CP18/21-0050
Fondée
CP - Leuze-en-Hainaut
Commission des plaintes
Fouille à corps
FOUILLE AU CORPS - MOTIVATION - SUBSTANCES INTERDITES
La plaignant conteste une décision de fouille de cellule et de fouille au corps ayant eu lieu peu après son retour de congé pénitentiaire. A la suite de cette fouille ayant pour motif la possession d'objets prohibés, des stupéfiants ont été retrouvés dans la cellule du plaignant. Le plaignant ne conteste pas la sanction disciplinaire suite à la découverte des stupéfiants, mais conteste uniquement les deux fouilles.
Concernant la fouille de cellule: la Commission constate qu'elle a été effectuée en application du plan de fouille de la prison (art. 109 §1 LP), et n'examine pas davantage cet aspect de la plainte.
Concernant la fouille au corps : , bien qu’une quantité importante de stupéfiants ait été retrouvée dans la cellule du plaignant, au moment où la direction a pris la décision de fouille, elle n’avait pas connaissance de cette découverte puisqu’elle a elle-même expliqué que la décision de fouille étant antérieure. Par conséquent, au moment où la direction a pris cette décision de fouille, elle ne disposait pas de cet indice individualisé dans le chef du plaignant pour pouvoir procéder à cette fouille au corps. La direction a elle-même indiqué que la fouille était uniquement justifiée sur la base d’un incident de mars 2021 et des contacts du plaignant avec des personnes extérieures.
D’une part, la décision est motivée sur la base d’un incident qui remonte à plus de six mois (possession d’objet prohibé en date du mois de mars 2021) de sorte que la Commission considère que cet élément est trop ancien pour pouvoir être retenu comme indice individualisé, d’autant que la fouille s’était avérée négative à l'époque. D’autre part, la décision est motivée par « le contact avec des personnes extérieures », ce qui ne constitue pas un indice individualisé dans le chef du plaignant, dans la mesure où il s’agit d’un motif susceptible de s’appliquer à chaque détenu revenant d’un congé pénitentiaire ou d’une permission de sortie. Il appartenait donc à la direction de motiver la décision de fouille au corps sur la base d’indices individualisés et récents dans le chef du plaignant.
La Commission des plaintes constate que la décision de fouille au corps est inadéquatement et insuffisamment motivée au regarde de l'article 108, §2 de la loi de principes.
La décision de fouille au corps est annulée.
La plaignant conteste une décision de fouille de cellule et de fouille au corps ayant eu lieu peu après son retour de congé pénitentiaire. A la suite de cette fouille ayant pour motif la possession d'objets prohibés, des stupéfiants ont été retrouvés dans la cellule du plaignant. Le plaignant ne conteste pas la sanction disciplinaire suite à la découverte des stupéfiants, mais conteste uniquement les deux fouilles.
Concernant la fouille de cellule: la Commission constate qu'elle a été effectuée en application du plan de fouille de la prison (art. 109 §1 LP), et n'examine pas davantage cet aspect de la plainte.
Concernant la fouille au corps : , bien qu’une quantité importante de stupéfiants ait été retrouvée dans la cellule du plaignant, au moment où la direction a pris la décision de fouille, elle n’avait pas connaissance de cette découverte puisqu’elle a elle-même expliqué que la décision de fouille étant antérieure.

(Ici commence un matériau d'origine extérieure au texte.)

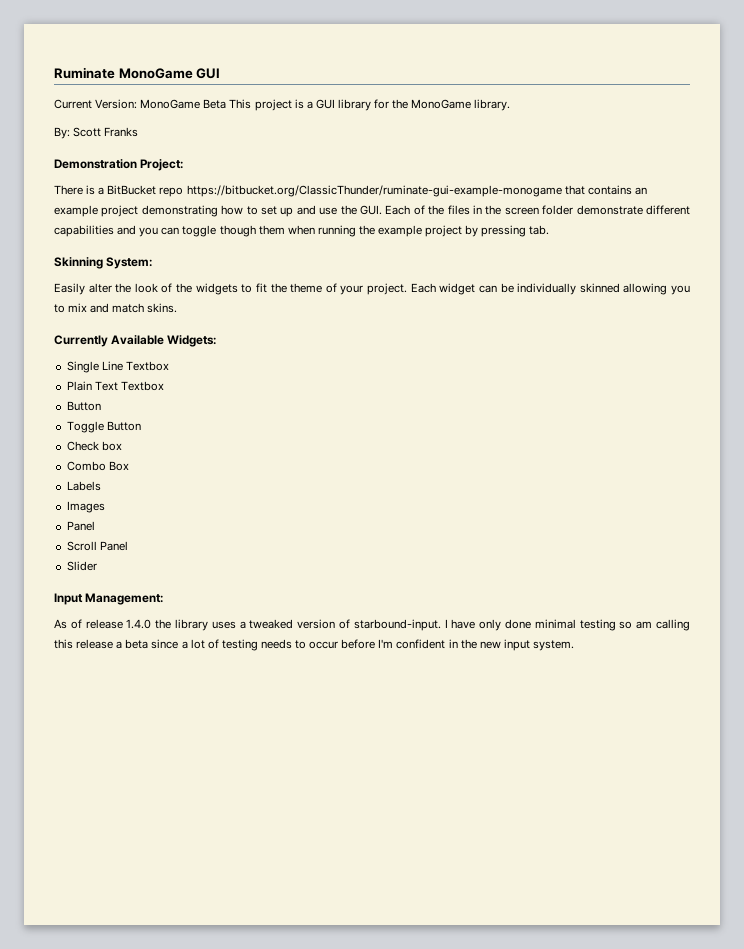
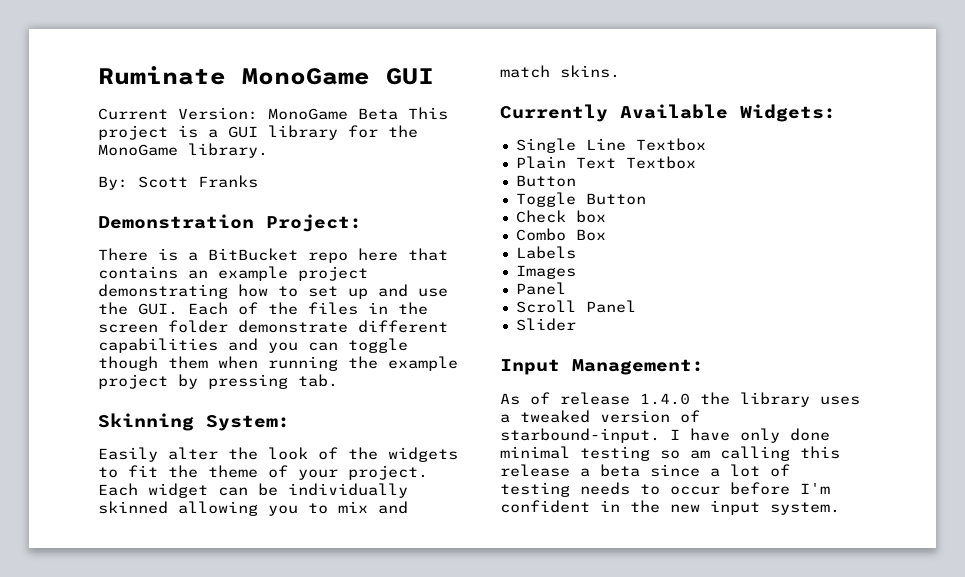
- There is a BitBucket repo https://bitbucket.org/ClassicThunder/ruminate-gui-example-monogame that contains an example project demonstrating how to set up and use the GUI. Each of the files in the screen folder demonstrate different capabilities and you can toggle though them when running the example project by pressing tab.
+ There is a BitBucket repo here that contains an example project demonstrating how to set up and use the GUI. Each of the files in the screen folder demonstrate different capabilities and you can toggle though them when running the example project by pressing tab.

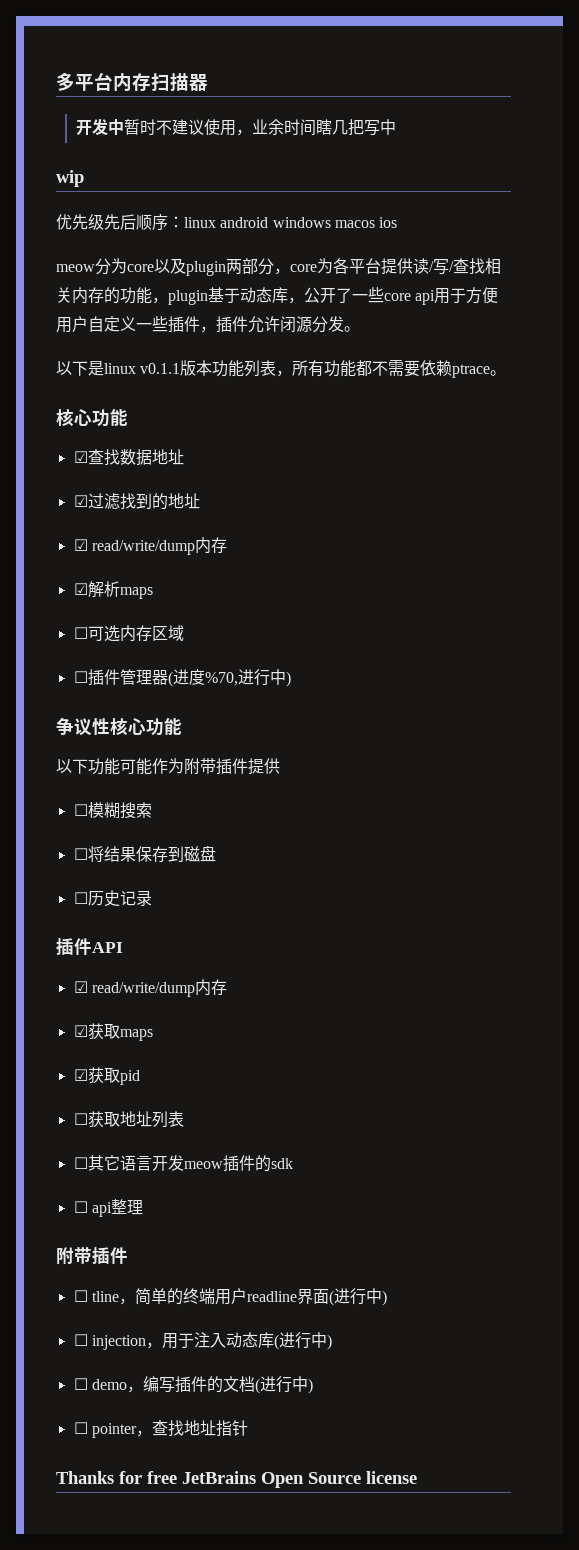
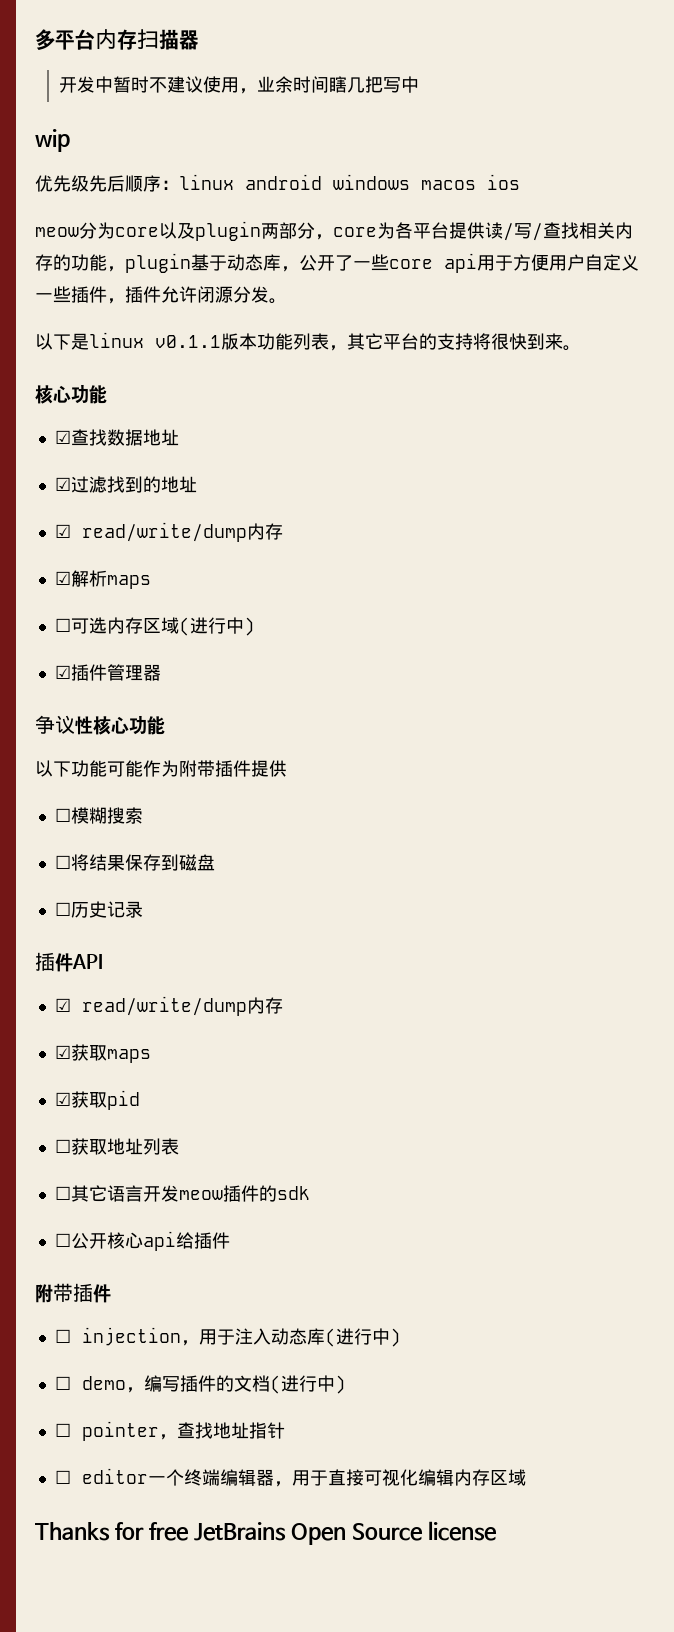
- 以下是linux v0.1.1版本功能列表，所有功能都不需要依赖ptrace。
+ 以下是linux v0.1.1版本功能列表，其它平台的支持将很快到来。
- ☐可选内存区域
- ☐插件管理器(进度%70,进行中)
+ ☐可选内存区域(进行中)
+ ☑插件管理器
- ☐ api整理
+ ☐公开核心api给插件
  附带插件
- ☐ tline，简单的终端用户readline界面(进行中)
+ ☐ editor一个终端编辑器，用于直接可视化编辑内存区域

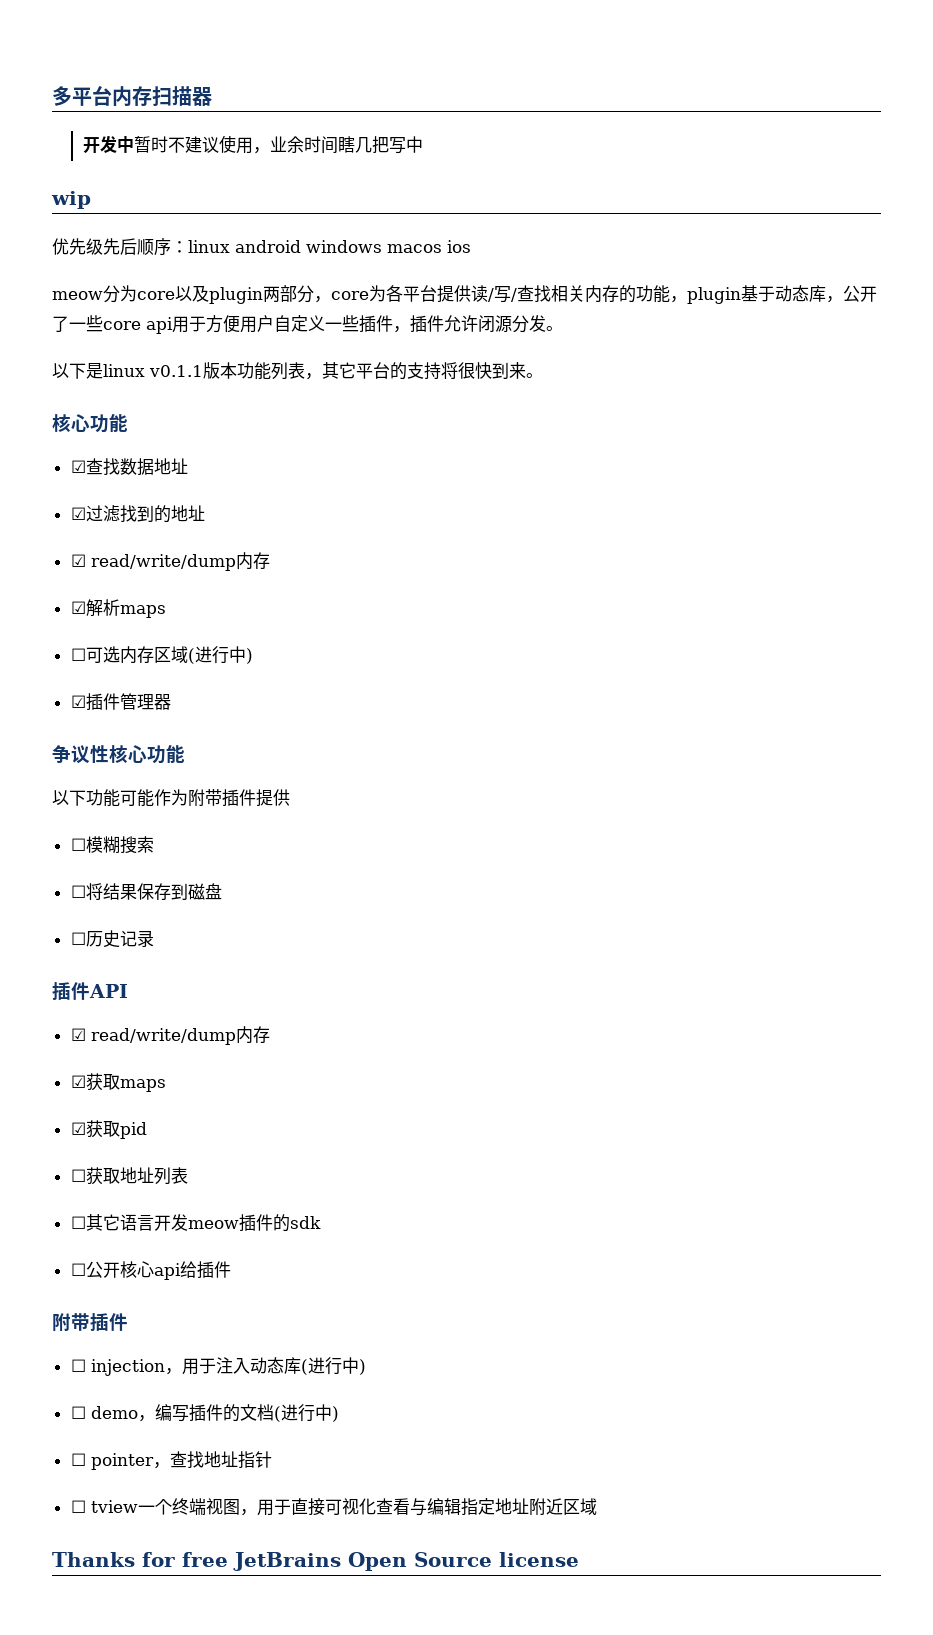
- ☐ editor一个终端编辑器，用于直接可视化编辑内存区域
+ ☐ tview一个终端视图，用于直接可视化查看与编辑指定地址附近区域

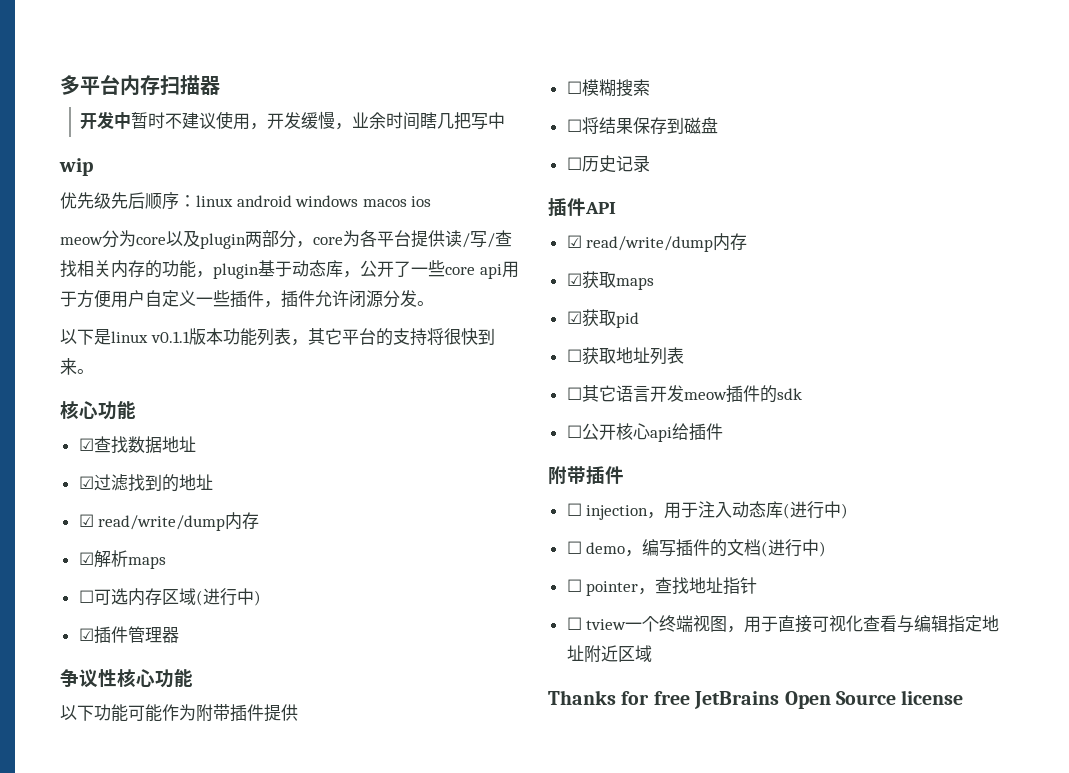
- 开发中暂时不建议使用，业余时间瞎几把写中
+ 开发中暂时不建议使用，开发缓慢，业余时间瞎几把写中

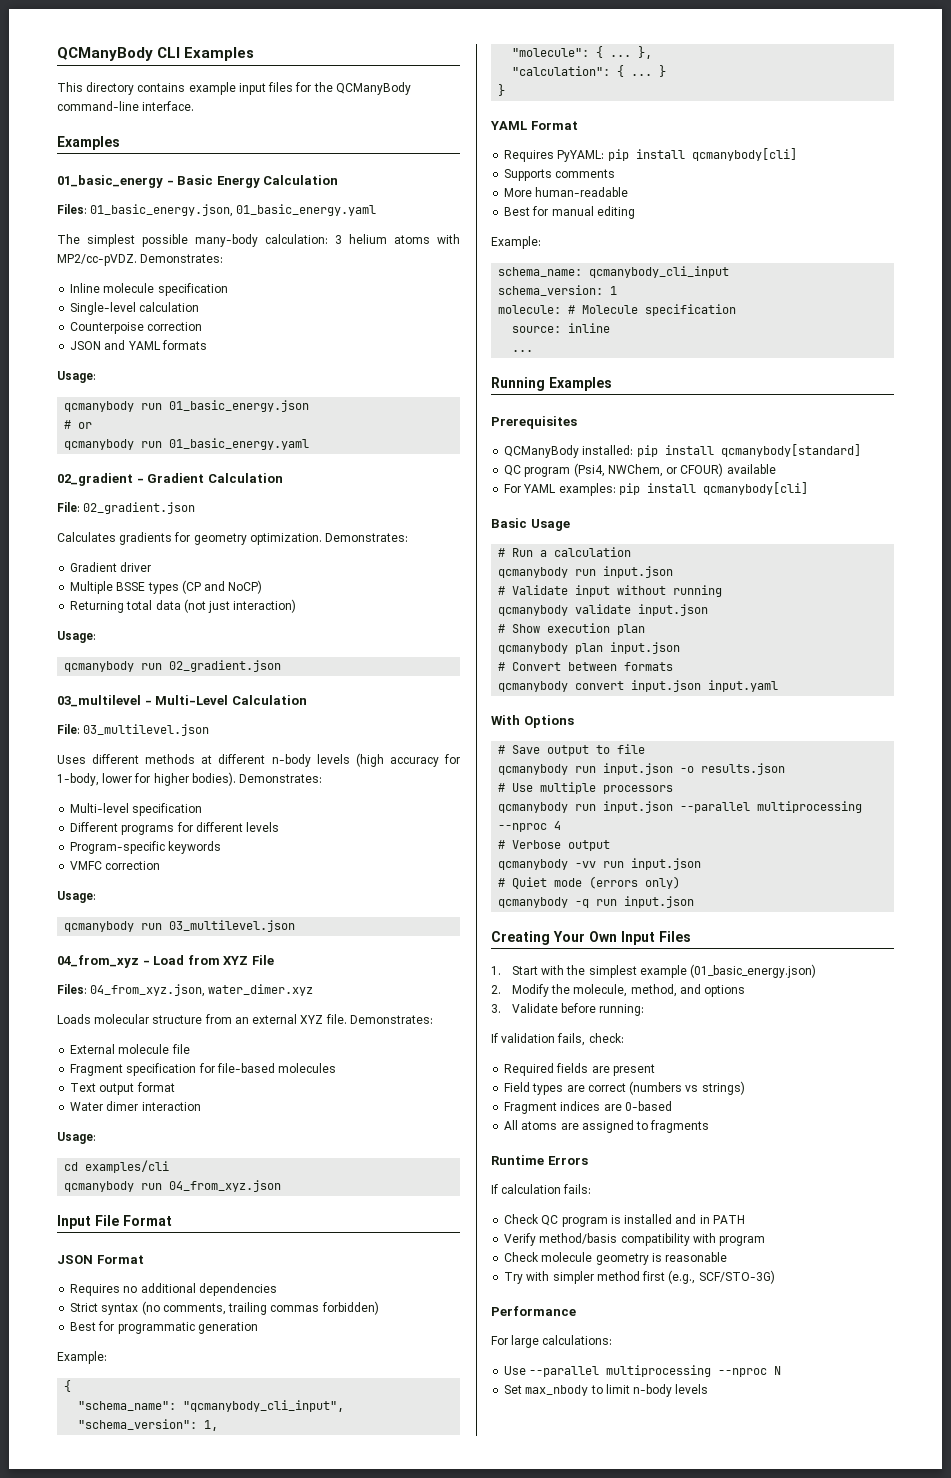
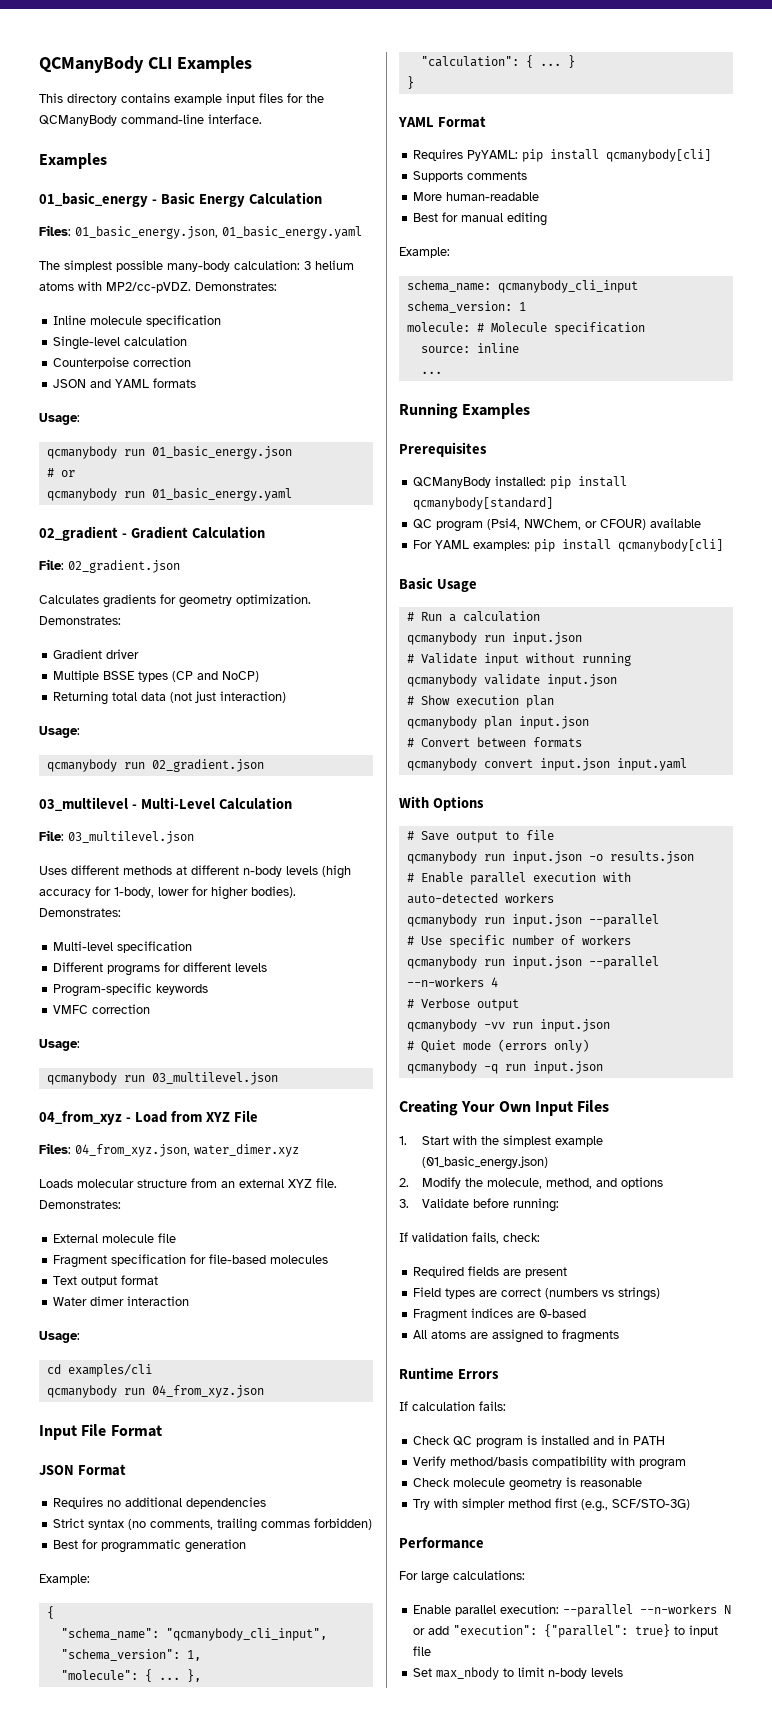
- # Use multiple processors
- qcmanybody run input.json --parallel multiprocessing --nproc 4
+ # Enable parallel execution with auto-detected workers
+ qcmanybody run input.json --parallel
+ # Use specific number of workers
+ qcmanybody run input.json --parallel --n-workers 4
- Use --parallel multiprocessing --nproc N
+ Enable parallel execution: --parallel --n-workers N or add "execution": {"parallel": true} to input file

Par conséquent, au moment où la direction a pris cette décision de fouille, elle ne disposait pas de cet indice individualisé dans le chef du plaignant pour pouvoir procéder à cette fouille au corps. La direction a elle-même indiqué que la fouille était uniquement justifiée sur la base d’un incident de mars 2021 et des contacts du plaignant avec des personnes extérieures.
D’une part, la décision est motivée sur la base d’un incident qui remonte à plus de six mois (possession d’objet prohibé en date du mois de mars 2021) de sorte que la Commission considère que cet élément est trop ancien pour pouvoir être retenu comme indice individualisé, d’autant que la fouille s’était avérée négative à l'époque. D’autre part, la décision est motivée par « le contact avec des personnes extérieures », ce qui ne constitue pas un indice individualisé dans le chef du plaignant, dans la mesure où il s’agit d’un motif susceptible de s’appliquer à chaque détenu revenant d’un congé pénitentiaire ou d’une permission de sortie. Il appartenait donc à la direction de motiver la décision de fouille au corps sur la base d’indices individualisés et récents dans le chef du plaignant.
La Commission des plaintes constate que la décision de fouille au corps est inadéquatement et insuffisamment motivée au regarde de l'article 108, §2 de la loi de principes.
La décision de fouille au corps est annulée.